What needs to be done:
When a line below contains the string "ISEKI", show that line.

Structured diff data
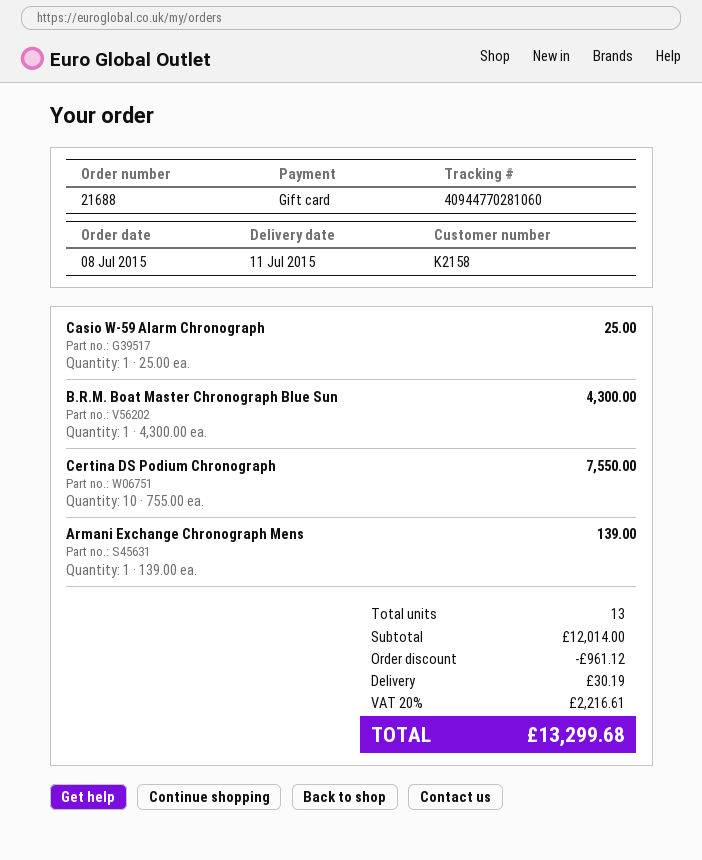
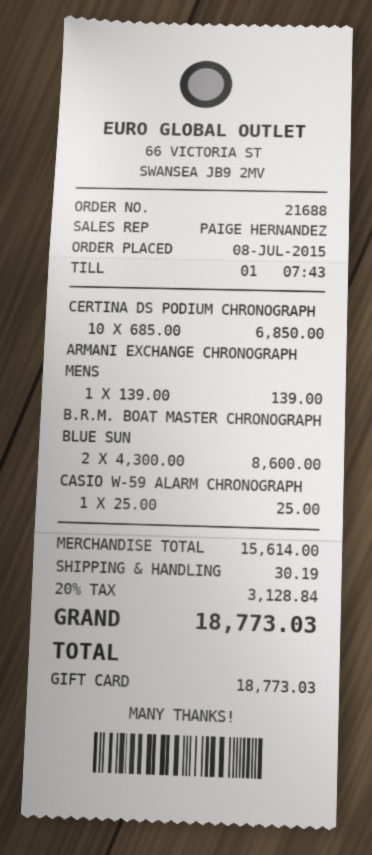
B.R.M. Boat Master Chronograph Blue Sun: 1 x 4300.00 = 4300.00 -> 2 x 4300.00 = 8600.00
Certina DS Podium Chronograph: 10 x 755.00 = 7550.00 -> 10 x 685.00 = 6850.00
subtotal: 12014.00 -> 15614.00
discount: 961.12 -> none
tax: 20% = 2216.61 -> 20% = 3128.84
total: 13299.68 -> 18773.03

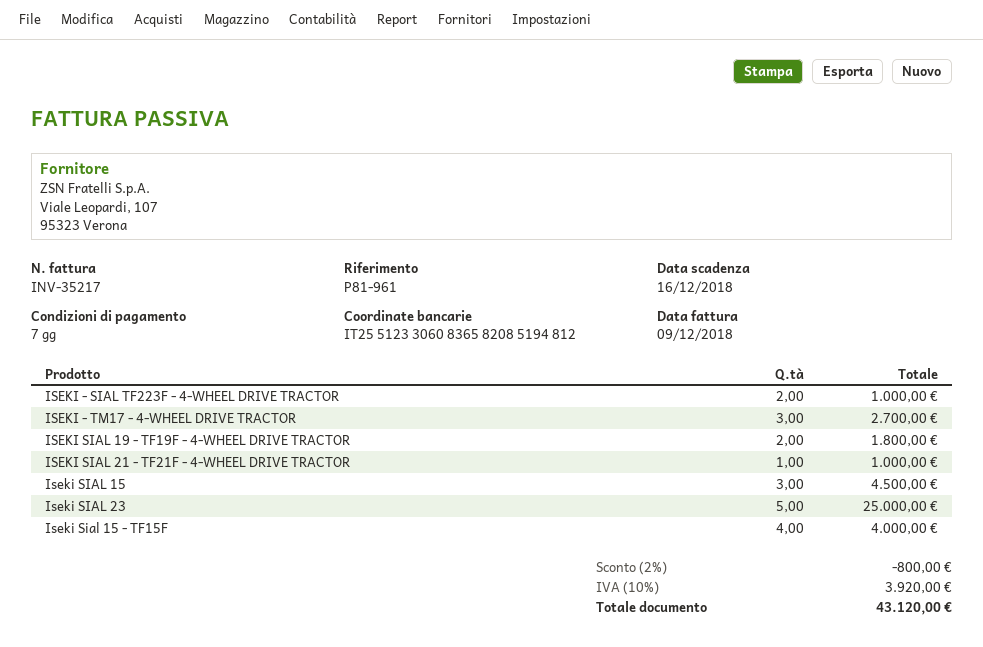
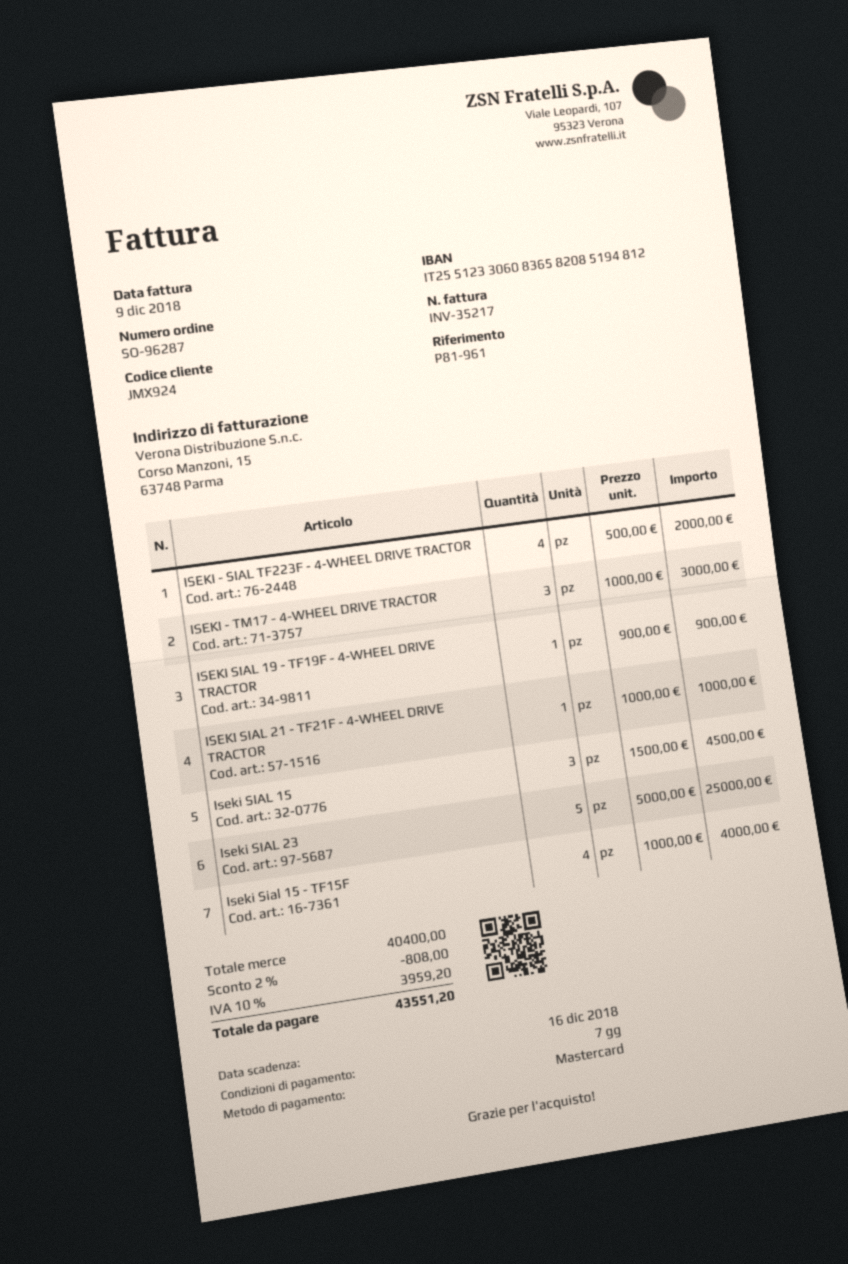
ISEKI - SIAL TF223F - 4-WHEEL DRIVE TRACTOR: 2 for 1000.00 -> 4 for 2000.00
ISEKI - TM17 - 4-WHEEL DRIVE TRACTOR: 3 for 2700.00 -> 3 for 3000.00
ISEKI SIAL 19 - TF19F - 4-WHEEL DRIVE TRACTOR: 2 for 1800.00 -> 1 for 900.00
discount: 2% = 800.00 -> 2% = 808.00
tax: 10% = 3920.00 -> 10% = 3959.20
total: 43120.00 -> 43551.20

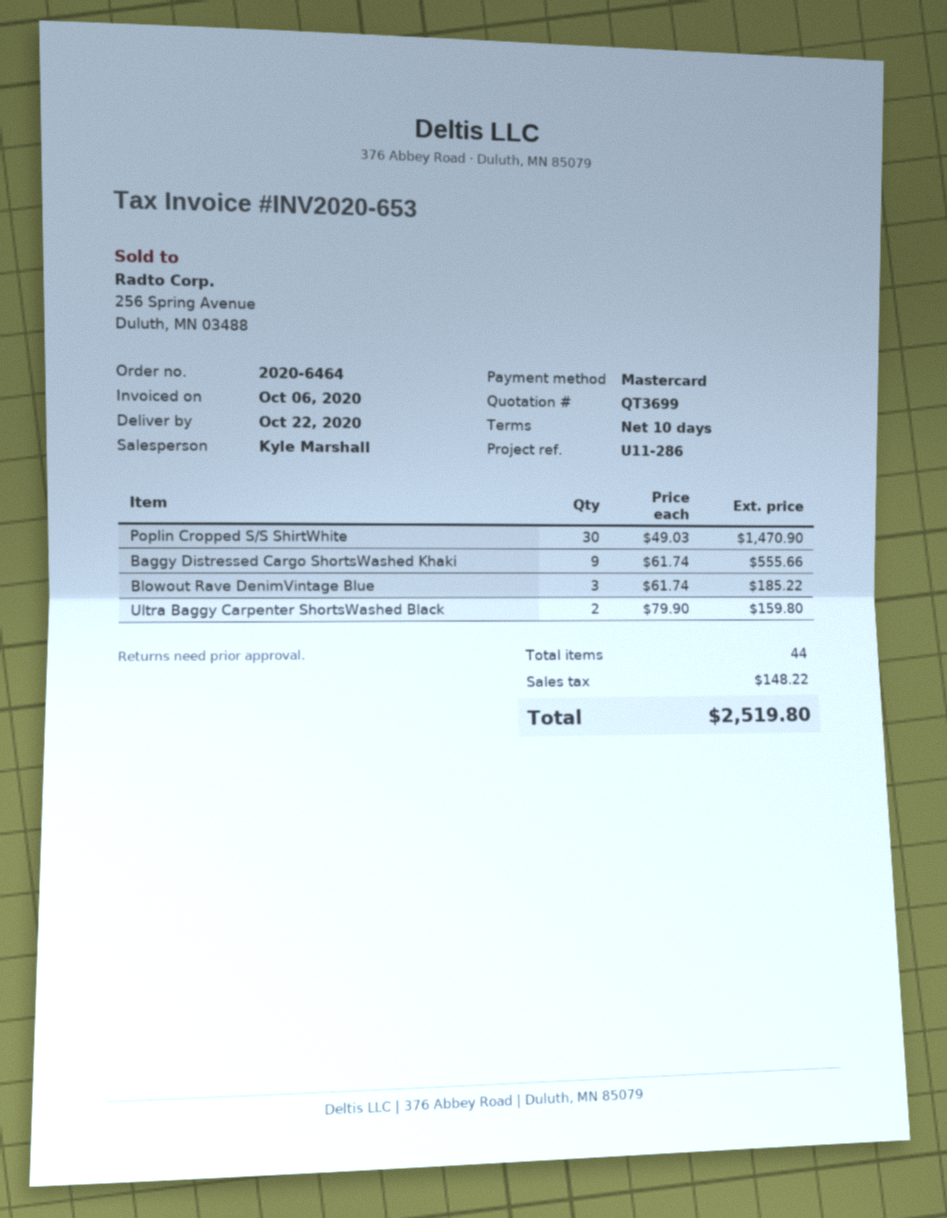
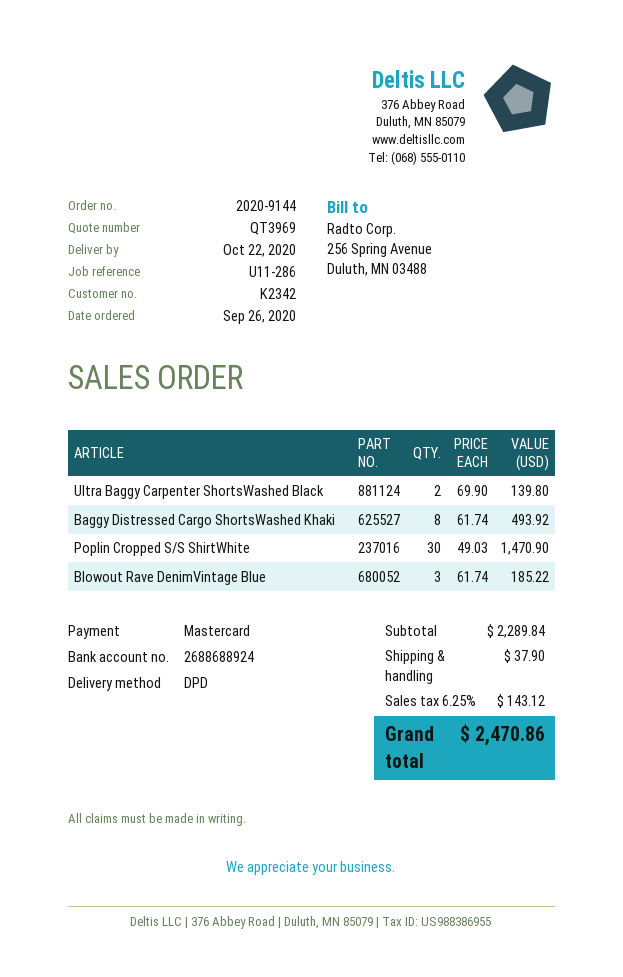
quote number: QT3699 -> QT3969
order number: 2020-6464 -> 2020-9144
Baggy Distressed Cargo ShortsWashed Khaki: 9 x 61.74 = 555.66 -> 8 x 61.74 = 493.92
Ultra Baggy Carpenter ShortsWashed Black: 2 x 79.90 = 159.80 -> 2 x 69.90 = 139.80
shipping: none -> 37.90
tax: 148.22 -> 143.12
total: 2519.80 -> 2470.86

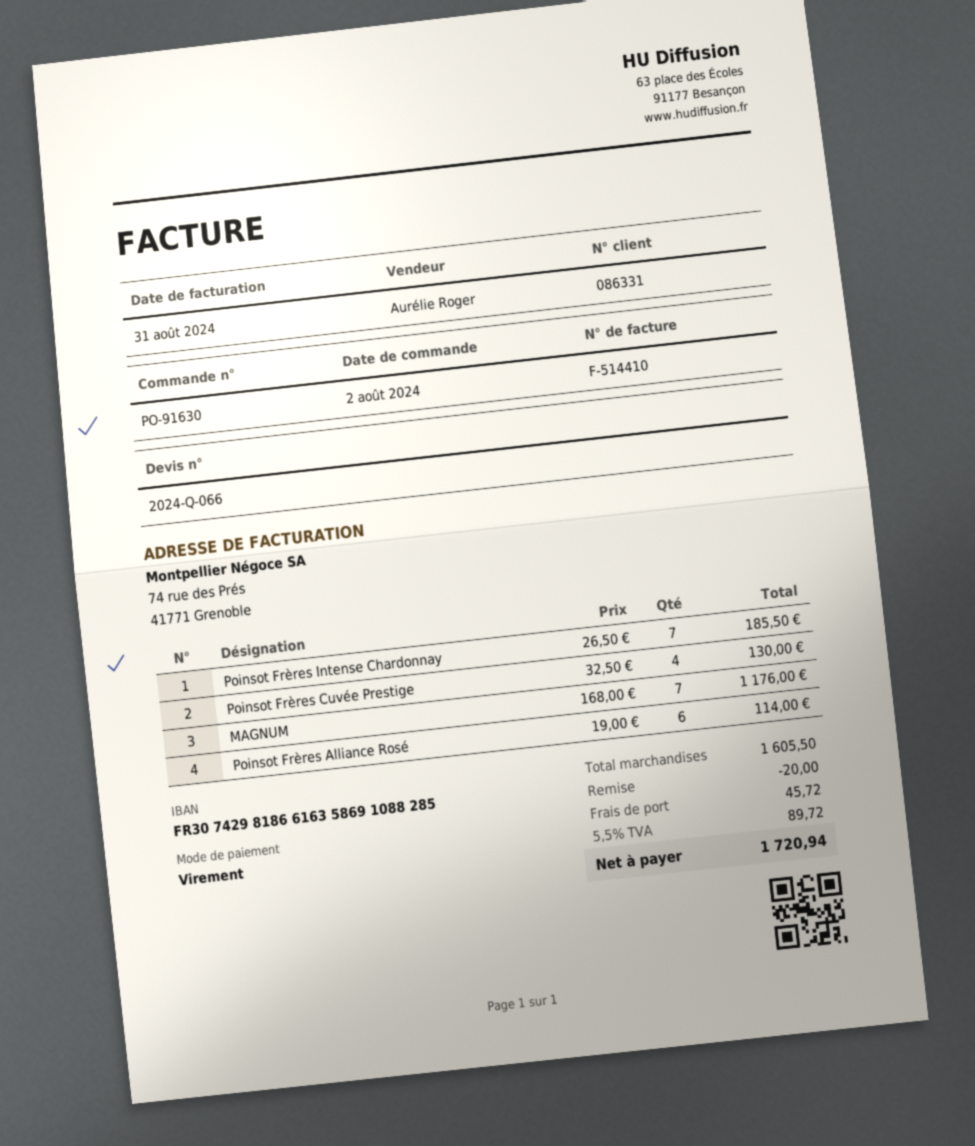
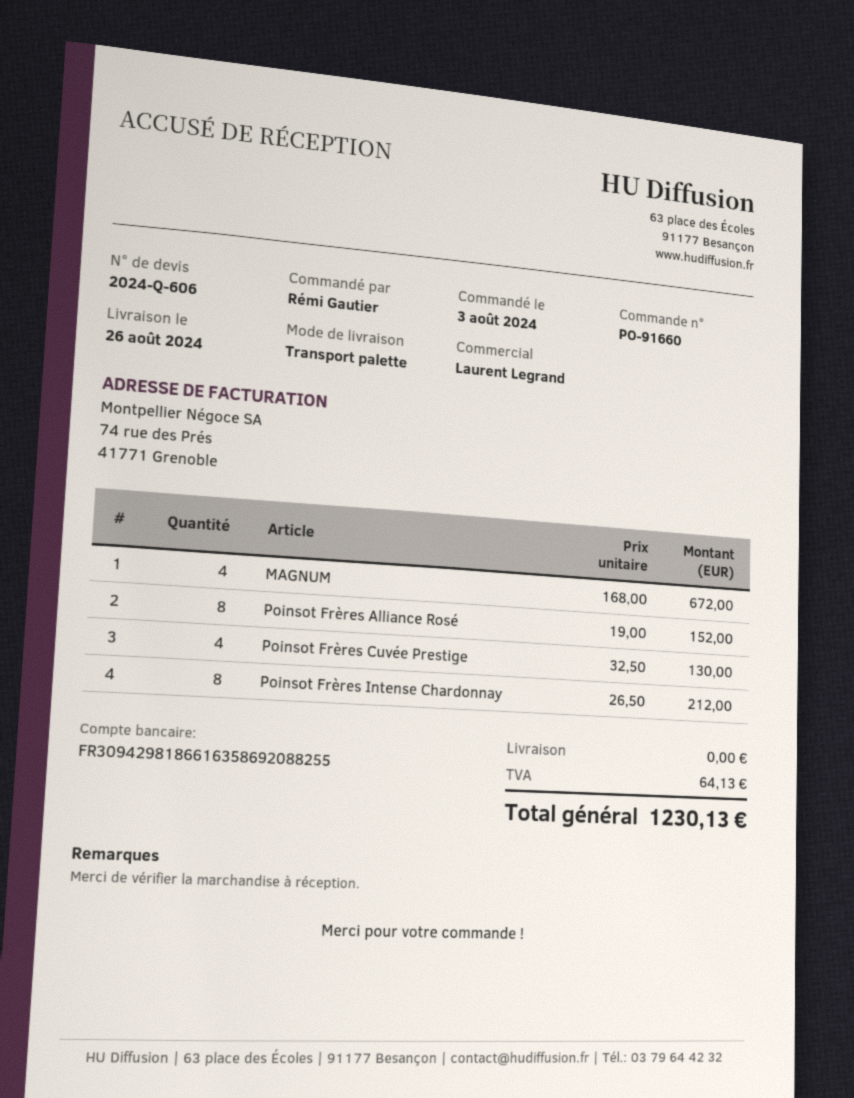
quote number: 2024-Q-066 -> 2024-Q-606
order number: PO-91630 -> PO-91660
order date: 2024-08-02 -> 2024-08-03
sales rep: Aurélie Roger -> Laurent Legrand
bank account: FR3074298186616358691088285 -> FR3094298186616358692088255
Poinsot Frères Intense Chardonnay: 7 x 26.50 = 185.50 -> 8 x 26.50 = 212.00
MAGNUM: 7 x 168.00 = 1176.00 -> 4 x 168.00 = 672.00
Poinsot Frères Alliance Rosé: 6 x 19.00 = 114.00 -> 8 x 19.00 = 152.00
discount: 20.00 -> none
shipping: 45.72 -> 0.00
tax: 89.72 -> 64.13
total: 1720.94 -> 1230.13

Written response:
ISEKI - SIAL TF223F - 4-WHEEL DRIVE TRACTOR: 2 for 1000.00 -> 4 for 2000.00
ISEKI - TM17 - 4-WHEEL DRIVE TRACTOR: 3 for 2700.00 -> 3 for 3000.00
ISEKI SIAL 19 - TF19F - 4-WHEEL DRIVE TRACTOR: 2 for 1800.00 -> 1 for 900.00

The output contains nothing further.